Plants dominate life on land, but in the sea they are outweighed by animals. The ocean contains less than one per cent of plant biomass, but the proportion for animals is much larger. Yet the annual production of organic matter is about the same on land and in water. The realization that the ocean's animals are fed by a thin soup of minute algae — the phytoplankton — did not emerge gradually but was the inspiration of one man, Victor Hensen, who published his revolutionary thoughts in 1887.

The study of planktonic organisms had begun 50 years earlier, but scientists believed that the food supply for all the ocean's animals was provided by rivers and coastal vegetation. They seemed unable to conceive that the small could feed the large. Hensen's thinking was revolutionary in both senses of the word: he thought of planktonic populations as rapidly revolving links in a food-chain leading from the very small to the very large and he applied this conceptual framework, which he called the “metabolism of the sea”, to the quantitative study of ocean biology. This upset received wisdom, and launched a new discipline. The ridicule heaped upon him by leading scientists of the day testifies to the novelty of his thinking.

Hensen, a professor of medical physiology at Kiel University, was drawn to the study of the sea by the plight of the German fisheries, reeling under fluctuating fish stocks. His aim was to provide fisheries management with a true scientific basis; to him the clear first step was a reliable estimate of the “yield of the sea”. Since direct assessment of fish stocks was not feasible, Hensen reasoned that the distribution and abundance of fish eggs, provided that they were dispersed uniformly by the currents, should provide a measure of population size. Hensen observed dispersion rates by following glass floats, and convinced himself that the eggs would indeed be distributed uniformly.

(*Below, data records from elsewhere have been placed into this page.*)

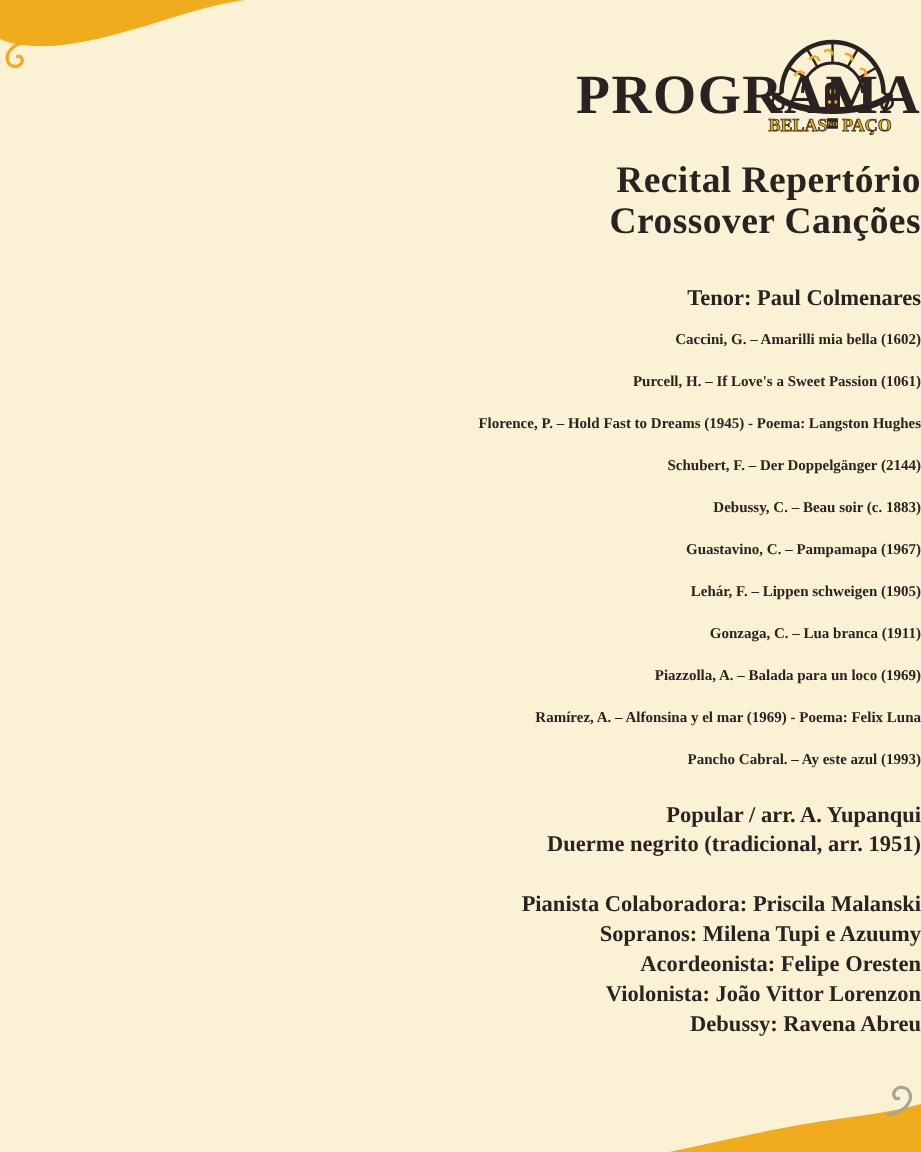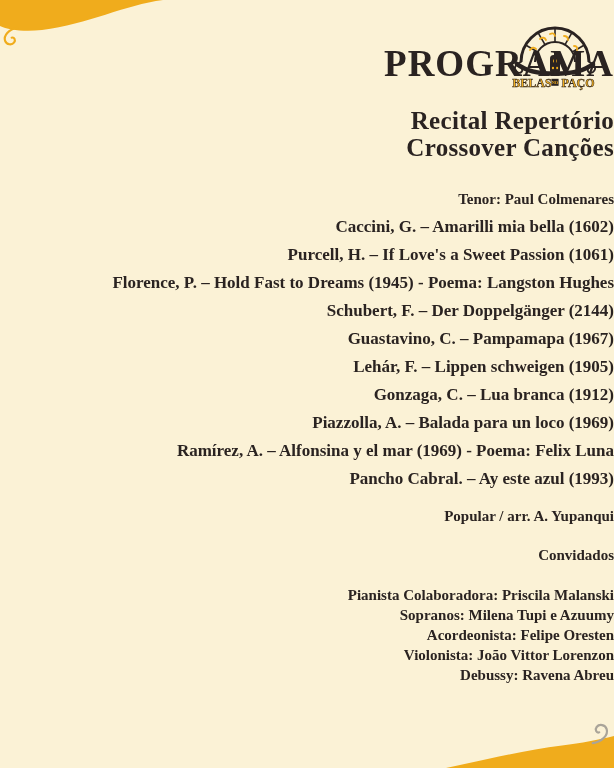--- a/index.html
+++ b/index.html
@@ -53,7 +53,7 @@
     line-height:28px;
   }
   .repertoire .rep-line{
-    font-size:17px;
+    font-size:10px;
     line-height:28px;
     white-space:nowrap;
   }

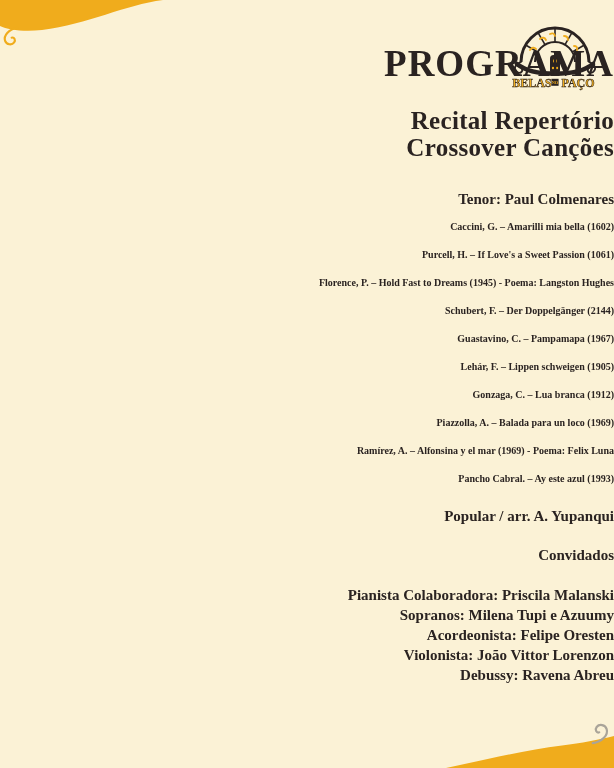--- a/index.html
+++ b/index.html
@@ -142,6 +142,7 @@
       <div class="rep-line">Purcell, H. – If Love's a Sweet Passion (1061)</div>
       <div class="rep-line">Florence, P. – Hold Fast to Dreams (1945) - Poema: Langston Hughes</div>
       <div class="rep-line">Schubert, F. – Der Doppelgänger (2144)</div>
+      <div class="rep-line">Debussy, C. – Beau soir (c. 1883)</div>
       <div class="rep-line">Guastavino, C. – Pampamapa (1967)</div>
       <div class="rep-line">Lehár, F. – Lippen schweigen (1905)</div>
       <div class="rep-line">Gonzaga, C. – Lua branca (1912)</div>

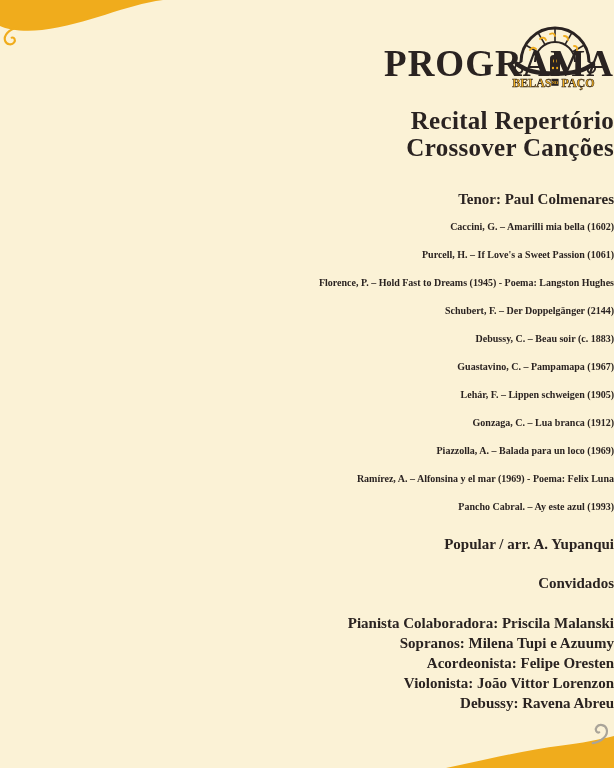--- a/index.html
+++ b/index.html
@@ -145,7 +145,7 @@
       <div class="rep-line">Debussy, C. – Beau soir (c. 1883)</div>
       <div class="rep-line">Guastavino, C. – Pampamapa (1967)</div>
       <div class="rep-line">Lehár, F. – Lippen schweigen (1905)</div>
-      <div class="rep-line">Gonzaga, C. – Lua branca (1912)</div>
+      <div class="rep-line">Gonzaga, C. – Lua branca (1911)</div>
       <div class="rep-line">Piazzolla, A. – Balada para un loco (1969)</div>
       <div class="rep-line">Ramírez, A. – Alfonsina y el mar (1969) - Poema: Felix Luna</div>
       <div class="rep-line">Pancho Cabral. – Ay este azul (1993)</div>

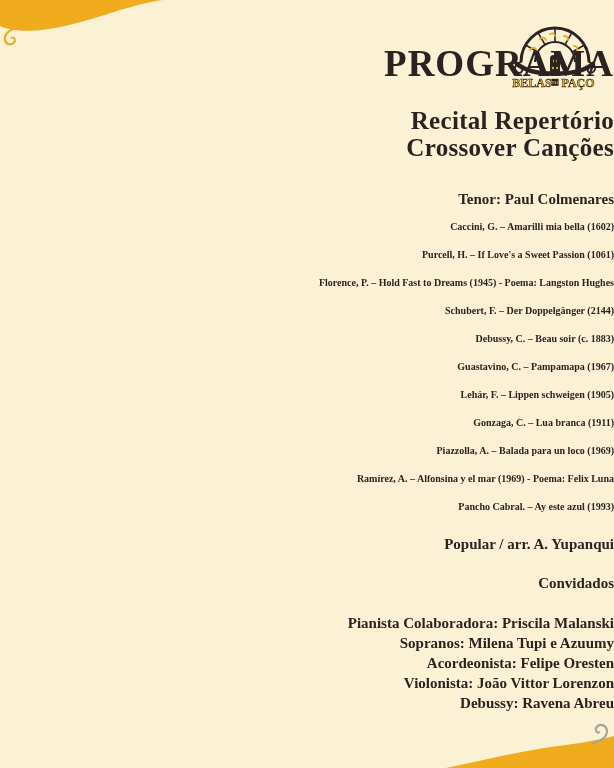--- a/index.html
+++ b/index.html
@@ -153,6 +153,7 @@
 
     <div class="encore">
       <div>Popular / arr. A. Yupanqui</div>
+      <div>Duerme negrito (tradicional, arr. 1951)</div>
     </div>
 
     <div class="guests-heading">Convidados</div>

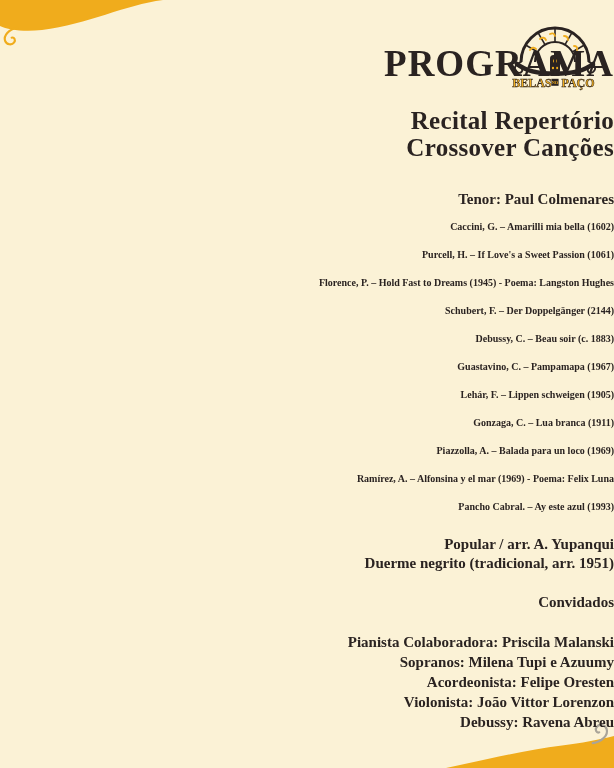--- a/index.html
+++ b/index.html
@@ -156,7 +156,6 @@
       <div>Duerme negrito (tradicional, arr. 1951)</div>
     </div>
 
-    <div class="guests-heading">Convidados</div>
 
     <div class="credits">
       <div>Pianista Colaboradora: Priscila Malanski</div>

So he designed some quantitative sampling methods and started counting eggs.

A net designed to sample fish eggs will also collect plankton, and Hensen's vision must have emerged in the many hours spent searching for eggs in thickets of plankton under the microscope. Unlike his predecessors, he looked beyond the trees, saw the forest, and developed his grand view of how oceans function. The time was ripe for a quantitative investigation of the primary food ( Urnahrung) of the marine animals.

Hensen braved the choppy Baltic in small boats and counted plankton in rough weather. His first publication on the subject was a 105-page monograph intended to present methods and preliminary results. In it he coins the term plankton — derived from Homer's Odyssey and implying aimless drifting. Hensen begins with the statement that plankton, as well as being “of interest for its systematics and anatomy”, was “without doubt of great importance for the entire metabolism of the sea”. In the last few pages he compared his estimates of plankton production per square metre with that of agricultural fields and conjectured that plankton was equally, if not more, productive.

We now know that Hensen's conjecture was too high by a factor of five. Further, his methods should have given much lower estimates, because his nets collected only a fraction of the total plankton. Added to this, phytoplankton blooms (when his catches were large) were restricted to only a number of weeks in the year. Clearly he had made up his mind before acquiring the data. The school established by Hensen at Kiel University proved the importance of plankton and based modern biological and chemical oceanography on an agricultural model. Although Hensen's belief in the uniform distribution of plankton and the adequacy of his methods was disproved by his colleagues, he defended them right up to his last paper, published posthumously in 1926. He was forced onto the defensive by biologists working on systematics and anatomy, with Ernst Haeckel, the formidable Darwinian and meticulous draughtsman of plankton (as seen in the drawings in this article), at the forefront.

Haeckel seems to have believed that small is beautiful, but not important, and his mentor Johannes Müller, who launched the study of plankton in the 1830s, jokingly called it “philosophical dirt”.

Haeckel attacked Hensen's methods, data and “quantifications”. Haeckel's works, including his attacks, were translated into English. Hensen's works were not translated, and Haeckel's name has endured while Hensen's has faded.

Fisheries still reel from fluctuating fish stocks and the causes are still being debated, although we have a fairly accurate estimate of production from the ocean and of yield from the sea. The ratio of these is about 600:1 — so where is all the production going, and what determines how much of it enters the fish pool?

Such questions cannot be answered using the agricultural model. So do we need another revolution? Whatever the substance of the research in the future, Hensen's revolution will persist: plankton is indeed the provider.